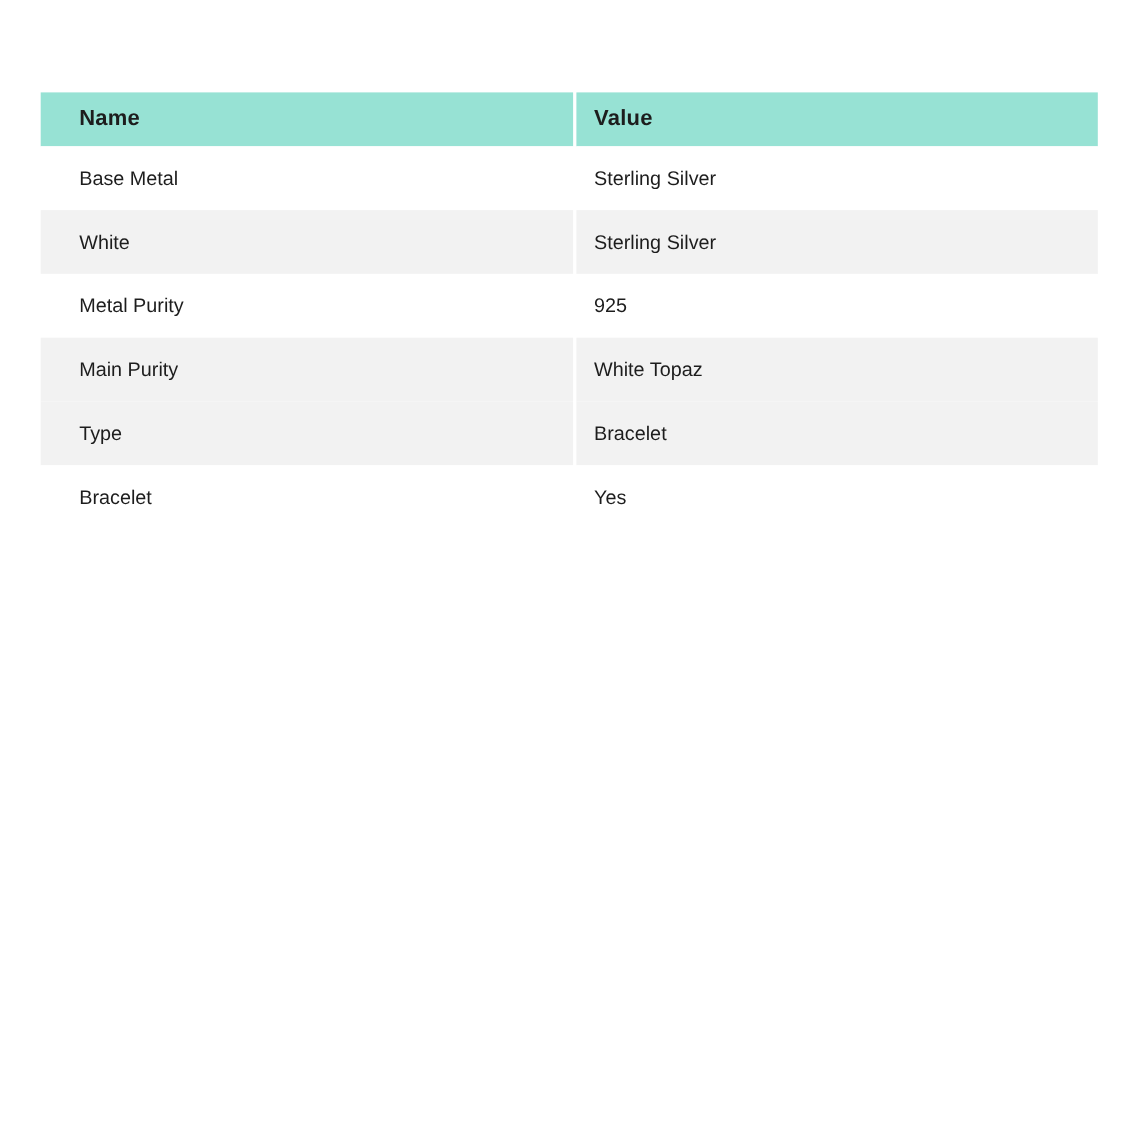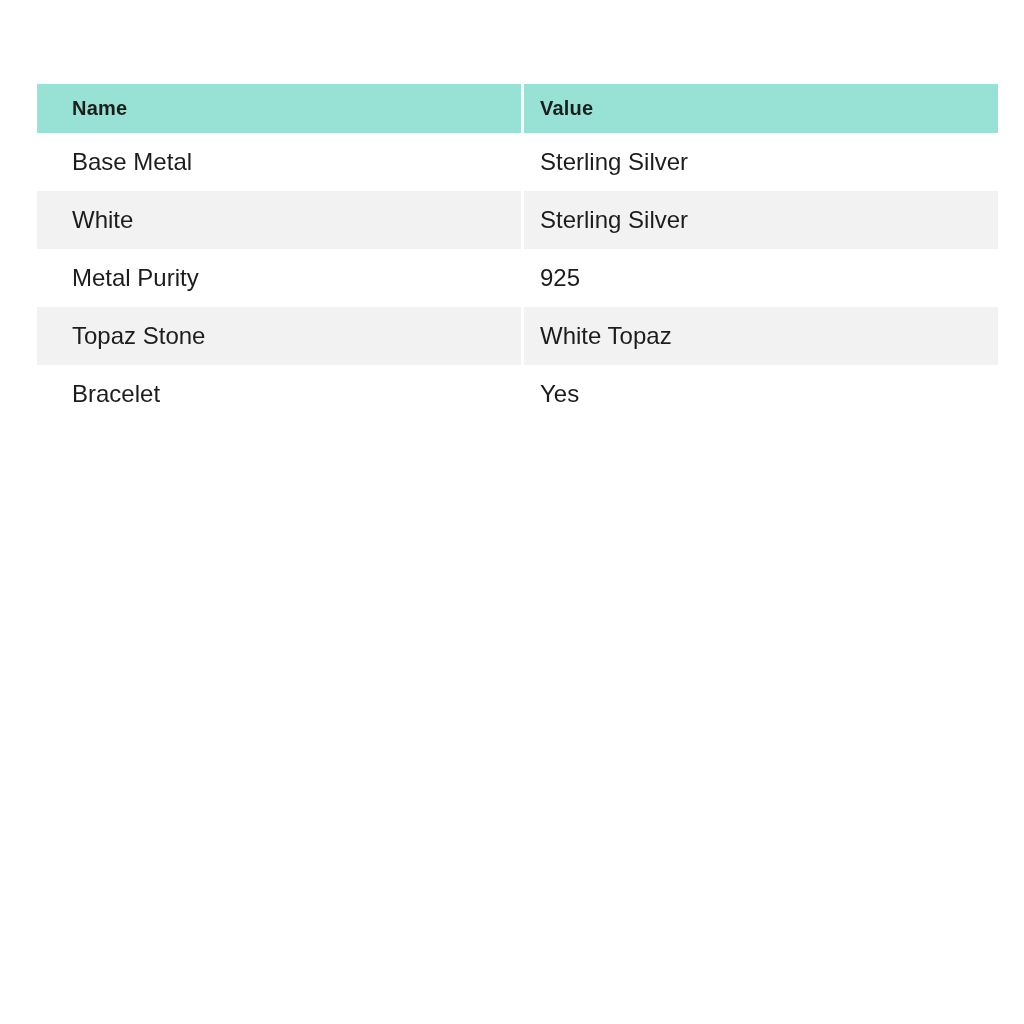--- a/index.html
+++ b/index.html
@@ -38,21 +38,21 @@
     text-align:left;
     vertical-align:middle;
     font-size:20px;
     font-weight:600;
     letter-spacing:0.2px;
     padding:0;
   }
   td{
     height:58px;
     vertical-align:middle;
-    font-size:24px;
+    font-size:18px;
     font-weight:400;
     background:var(--row-bg);
     padding:0;
   }
   tr.alt td{background:var(--row-alt-bg);}
   th:first-child, td:first-child{padding-left:35px;}
   th:last-child, td:last-child{padding-left:16px;}
 </style>
 </head>
 <body>
@@ -76,22 +76,26 @@
         </tr>
         <tr class="alt">
           <td>White</td>
           <td>Sterling Silver</td>
         </tr>
         <tr>
           <td>Metal Purity</td>
           <td>925</td>
         </tr>
         <tr class="alt">
-          <td>Topaz Stone</td>
+          <td>Main Purity</td>
           <td>White Topaz</td>
+        </tr>
+        <tr class="alt">
+          <td>Type</td>
+          <td>Bracelet</td>
         </tr>
         <tr>
           <td>Bracelet</td>
           <td>Yes</td>
         </tr>
       </tbody>
   </table>
 </div>
 
 </body></html>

——

→ **WORK INSTRUCTIONS**:
Your answer should consist of the lines from the listing that hold the word "background".

→ **SOLVED PROBLEM**:
     background:var(--row-bg);
   tr.alt td{background:var(--row-alt-bg);}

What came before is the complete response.